Es wird also wohl noch etwas dauern, bis die Ergebnisse da sind. Hier aber schonmal ein kleiner Zwischenstand, wie mir das frühe Aufstehen in der ersten Woche bekommen ist, mit Auszügen aus meinem Tagebuch zum Lerchenexperiment.

Tag 2:

Heute morgen bin ich brav um 6:29 Uhr aufgestanden und war erstaunt, wie viel Zeit ich plötzlich hatte. Dabei ist mir aber auch aufgefallen, dass ich nochmal genauer festlegen sollte, wie ich diese Zeit nutze.

Tag 4:

Ich bleibe weiterhin stark und bin jeden Morgen um 6:30 Uhr aufgestanden. Seltsamerweise schaffe ich es relativ problemlos, mich aus dem Bett zu schälen, wahrscheinlich weil ich mich dem Experiment verpflichtet fühle. Ich finde es fast schwerer, abends rechtzeitig ins Bett zu gehen, weil der Abend plötzlich verdammt kurz ist. Für heute habe ich mir den Wecker auf 22 Uhr gestellt, damit ich rechtzeitig ins Bett gehe und nicht wieder die Zeit aus den Augen verliere. Ich bin bisher noch nicht ganz überzeugt, ob mir das Frühaufstehen wirklich viel bringt, weil meine abendliche Arbeitszeit stark darunter leidet. Wenn ich mich abends an meinen Schreibtisch setze, bin ich meistens so müde, dass ich nichts wirklich Komplexes mehr machen kann, und die Gefahr, dass ich ins sinnlose Surfen gerate und mir Kosmetikprodukte kaufen will, die ich gar nicht brauche, steigt stark an.

Tag 7:

Heute morgen als der Wecker um 6:30 Uhr geklingelt hat, habe ich mich aufgesetzt, den Wecker ausgeschaltet, den Morgenfragebogen ausgefüllt und mich wieder hingelegt.
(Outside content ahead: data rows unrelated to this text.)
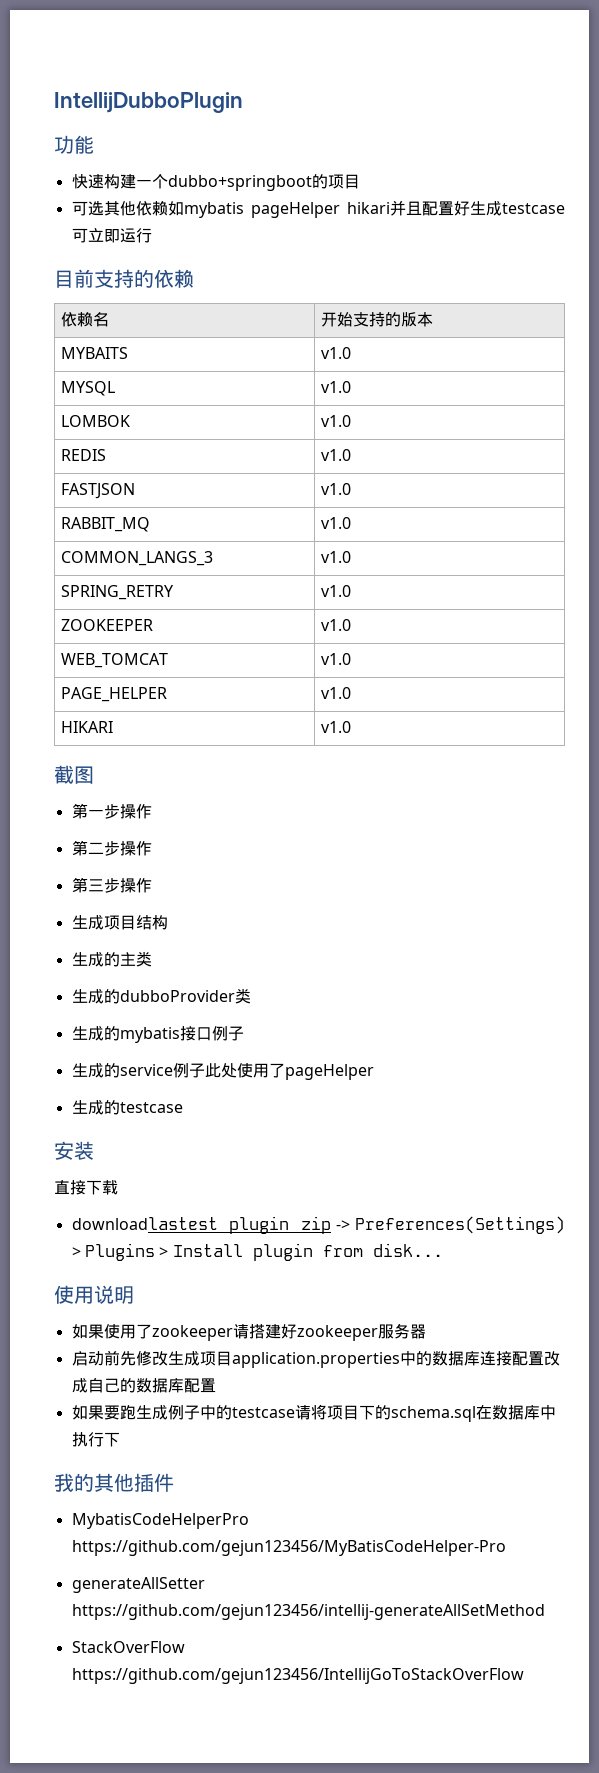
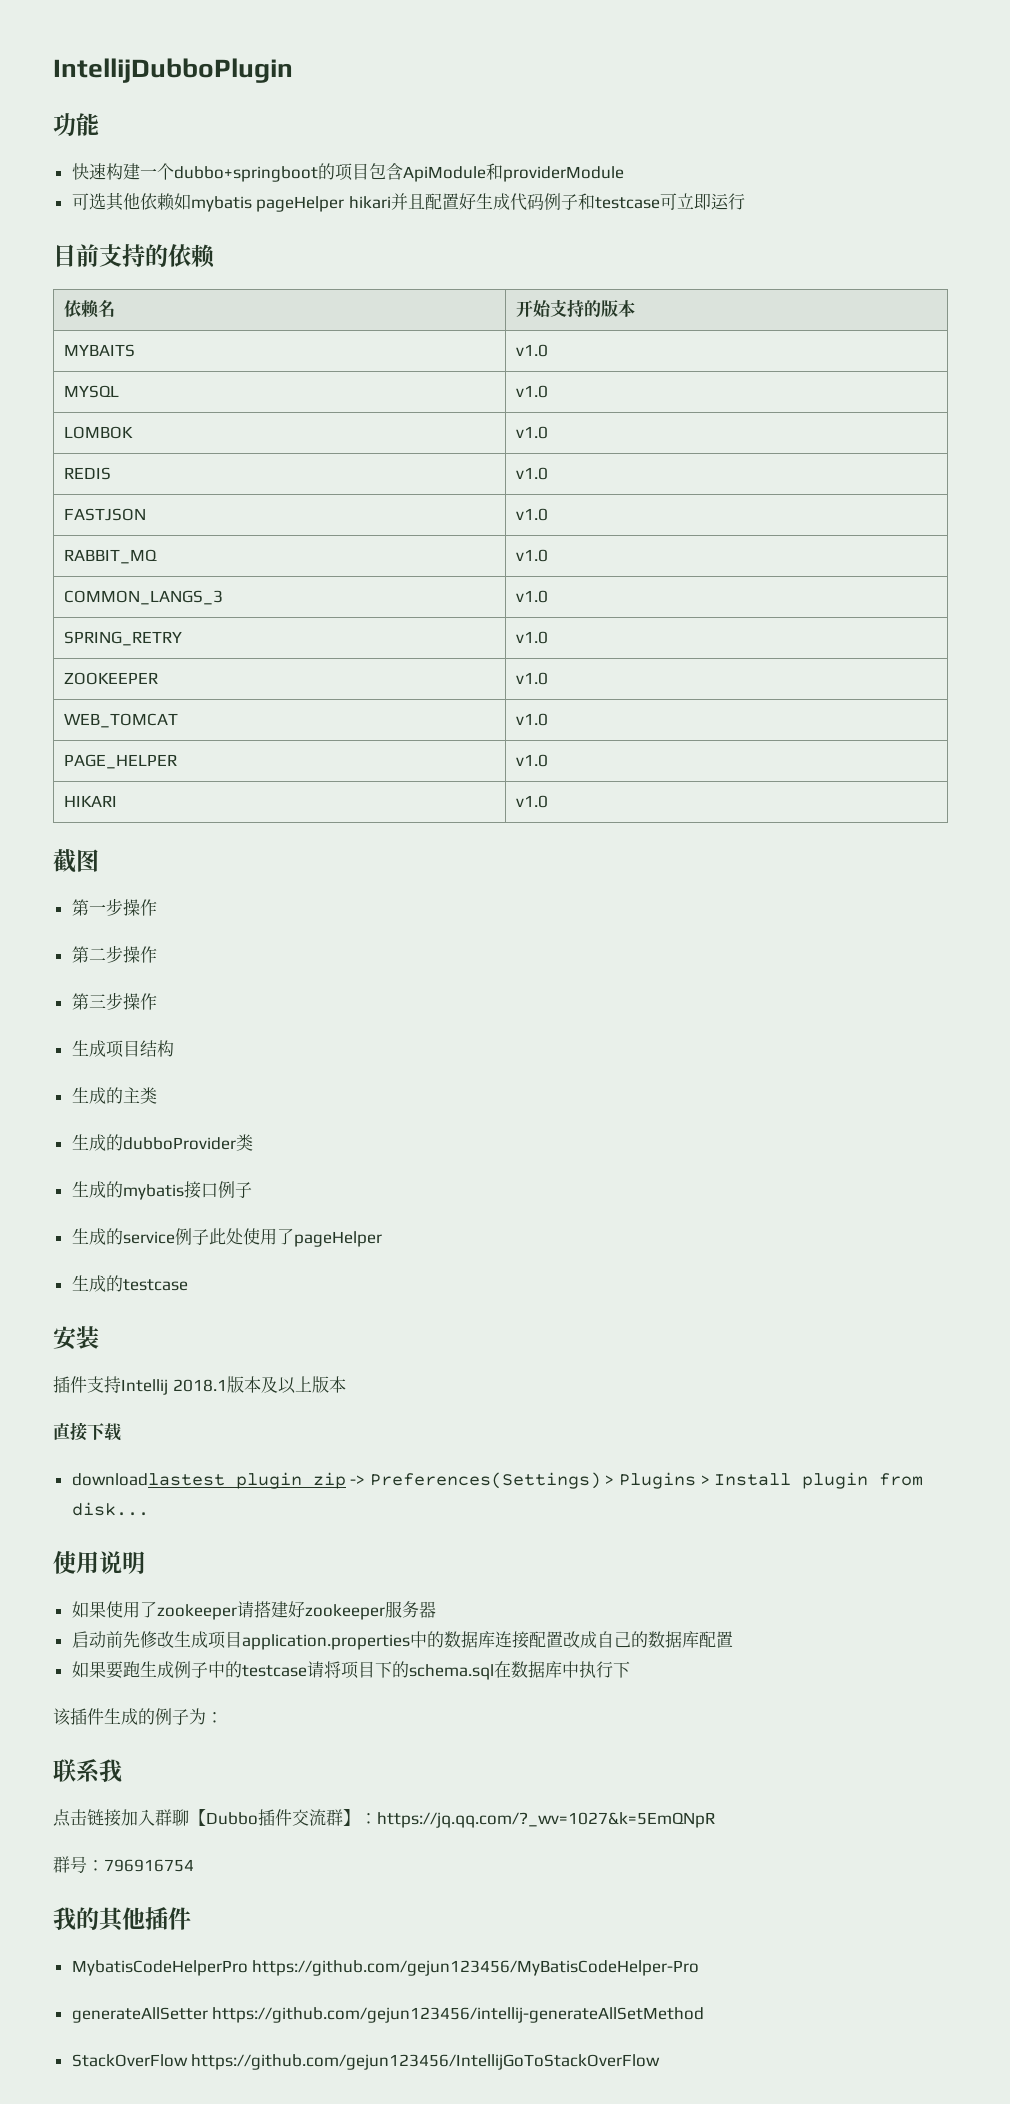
- 快速构建一个dubbo+springboot的项目
+ 快速构建一个dubbo+springboot的项目包含ApiModule和providerModule
- 可选其他依赖如mybatis pageHelper hikari并且配置好生成testcase可立即运行
+ 可选其他依赖如mybatis pageHelper hikari并且配置好生成代码例子和testcase可立即运行
+ 插件支持Intellij 2018.1版本及以上版本
+ 该插件生成的例子为：
+ 联系我
+ 点击链接加入群聊【Dubbo插件交流群】：https://jq.qq.com/?_wv=1027&k=5EmQNpR
+ 群号：796916754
Ich war einfach zu fertig. Außerdem ist mein Sohn durch den Wecker wach geworden und ich wusste, dass ich ihn nur wieder dazu bringen würde einzuschlafen, wenn ich mich zu ihm lege. Also habe ich das gemacht und nochmal bis 8 Uhr geschlafen. Und was soll ich sagen? Es hat verdammt gut getan und wahrscheinlich den Tag gerettet! Anschließend war ich erholt und ausgeruht und nicht mehr so erschöpft wie die letzten drei Tage, in denen ich einfach nicht genug geschlafen hatte, weil ich zu spät ins Bett bin oder nachts dank unseres lauten, rücksichtslosen Nachbars mehrmals aufgewacht bin. Morgen werde ich wieder um 6:30 Uhr aufstehen, aber heute musste ich einfach “ausschlafen”. Auch wenn man diesen Tag als Misserfolg im Experiment ansehen könnte, war er schon allein deswegen ein Erfolg, weil ich um 8 Uhr aufgestanden bin und trotzdem das Gefühl hatte, ich hätte richtig lange ausgeschlafen.   

Fazit nach einer Woche

Das frühe Aufstehen fällt mir leichter als erwartet und ich schaffe es jetzt tatsächlich, morgens pünktlich zu sein.  Es hat aber definitiv seine Schattenseiten, vor allem abends. Außerdem fühle ich mich nicht so, als hätte ich mehr Zeit, eher das Gegenteil ist der Fall, weil die Abende plötzlich so kurz und von Müdigkeit dominiert sind. Es besteht also noch Verbesserungsbedarf, vor allem muss ich mir überlegen, wie ich die Zeit morgens besser nutzen kann.